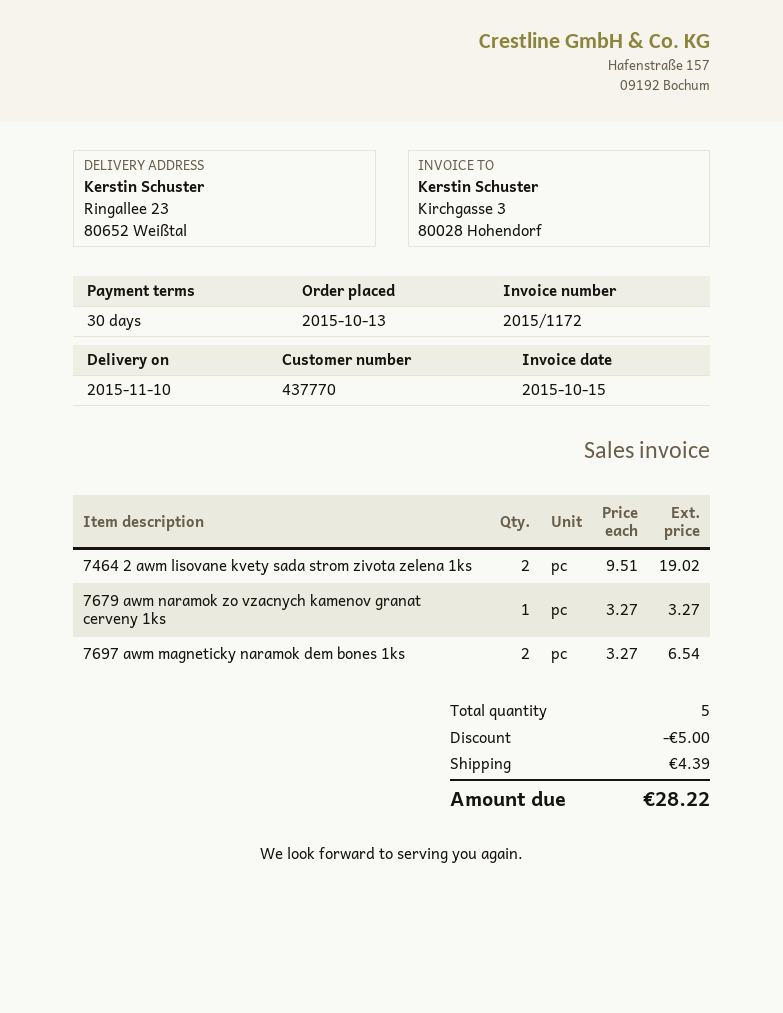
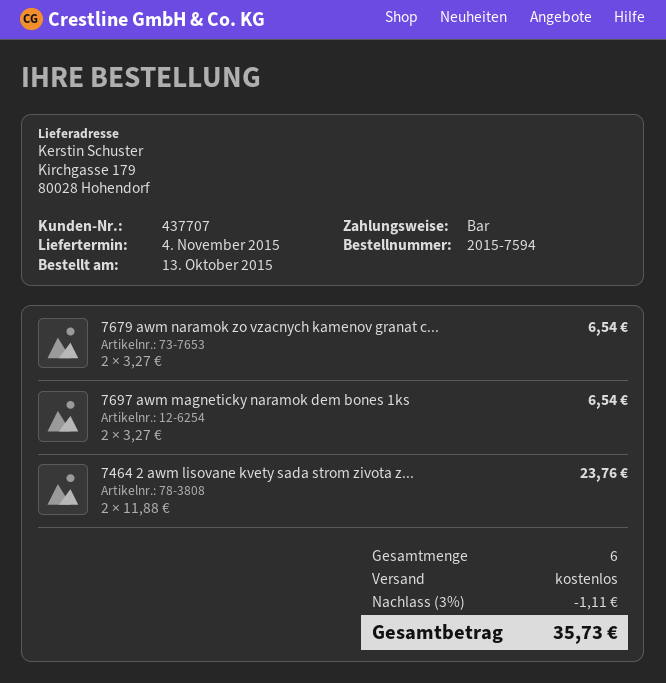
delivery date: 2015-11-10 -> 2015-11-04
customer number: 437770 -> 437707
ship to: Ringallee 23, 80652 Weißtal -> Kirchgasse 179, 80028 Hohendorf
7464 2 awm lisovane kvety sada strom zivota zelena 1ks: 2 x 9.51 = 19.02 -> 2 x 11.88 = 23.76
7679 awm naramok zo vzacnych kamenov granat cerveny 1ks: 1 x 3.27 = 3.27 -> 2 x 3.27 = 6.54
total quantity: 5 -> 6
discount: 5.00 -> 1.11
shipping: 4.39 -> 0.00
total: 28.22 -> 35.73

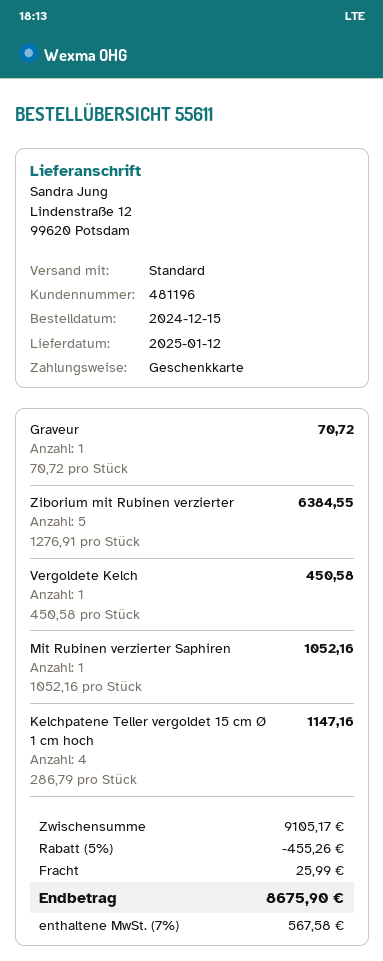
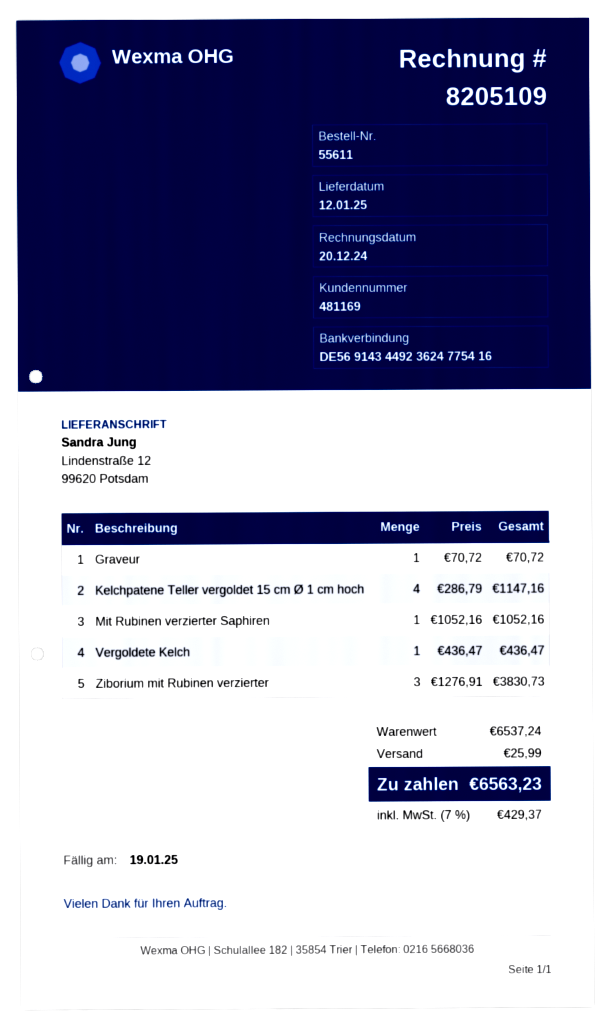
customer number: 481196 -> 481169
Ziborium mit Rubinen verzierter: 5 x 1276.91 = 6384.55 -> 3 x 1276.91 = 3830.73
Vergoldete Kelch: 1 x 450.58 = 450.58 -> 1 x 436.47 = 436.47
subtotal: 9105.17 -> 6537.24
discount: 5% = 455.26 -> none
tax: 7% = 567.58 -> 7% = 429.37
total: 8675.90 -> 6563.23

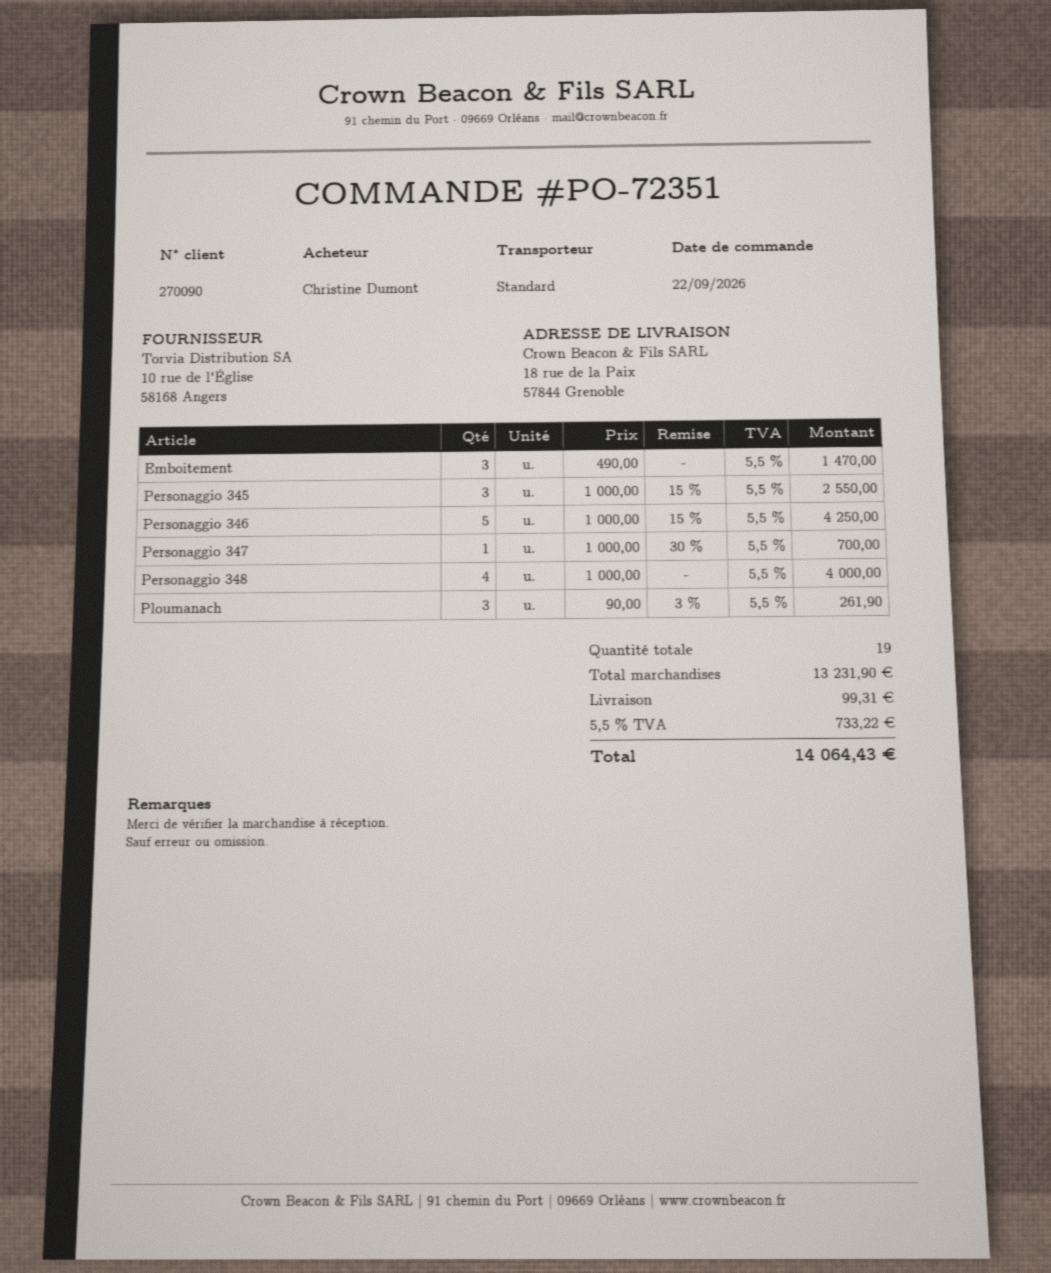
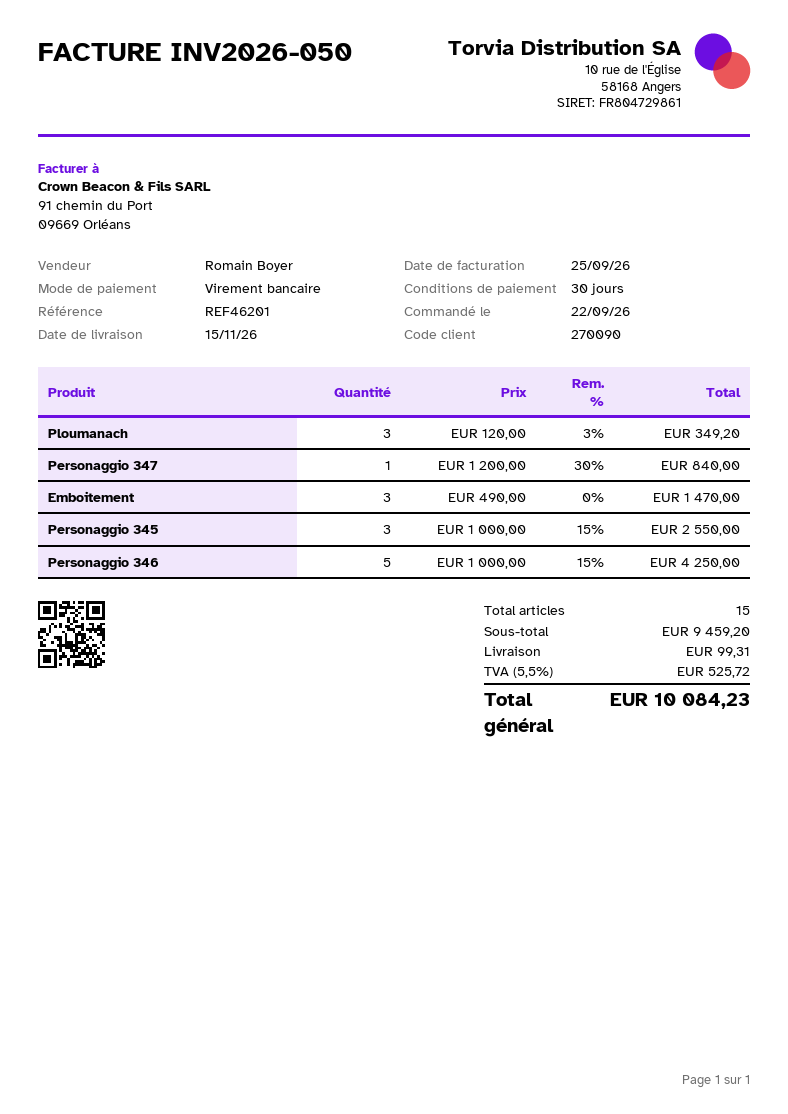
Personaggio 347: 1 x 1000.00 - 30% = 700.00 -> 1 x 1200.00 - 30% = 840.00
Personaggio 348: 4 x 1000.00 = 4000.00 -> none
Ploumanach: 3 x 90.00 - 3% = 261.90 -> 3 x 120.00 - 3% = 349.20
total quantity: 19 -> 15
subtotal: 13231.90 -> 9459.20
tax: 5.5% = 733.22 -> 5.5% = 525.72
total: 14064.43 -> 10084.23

--------------------

● **PROBLEM DETAILS**: Would you retype exactly the lines running from the line that contains "7464 2 awm lisovane" through the end of the listing above, both included? Skip every picture.

● **YOUR SOLUTION**:
7464 2 awm lisovane kvety sada strom zivota zelena 1ks: 2 x 9.51 = 19.02 -> 2 x 11.88 = 23.76
7679 awm naramok zo vzacnych kamenov granat cerveny 1ks: 1 x 3.27 = 3.27 -> 2 x 3.27 = 6.54
total quantity: 5 -> 6
discount: 5.00 -> 1.11
shipping: 4.39 -> 0.00
total: 28.22 -> 35.73

customer number: 481196 -> 481169
Ziborium mit Rubinen verzierter: 5 x 1276.91 = 6384.55 -> 3 x 1276.91 = 3830.73
Vergoldete Kelch: 1 x 450.58 = 450.58 -> 1 x 436.47 = 436.47
subtotal: 9105.17 -> 6537.24
discount: 5% = 455.26 -> none
tax: 7% = 567.58 -> 7% = 429.37
total: 8675.90 -> 6563.23

Personaggio 347: 1 x 1000.00 - 30% = 700.00 -> 1 x 1200.00 - 30% = 840.00
Personaggio 348: 4 x 1000.00 = 4000.00 -> none
Ploumanach: 3 x 90.00 - 3% = 261.90 -> 3 x 120.00 - 3% = 349.20
total quantity: 19 -> 15
subtotal: 13231.90 -> 9459.20
tax: 5.5% = 733.22 -> 5.5% = 525.72
total: 14064.43 -> 10084.23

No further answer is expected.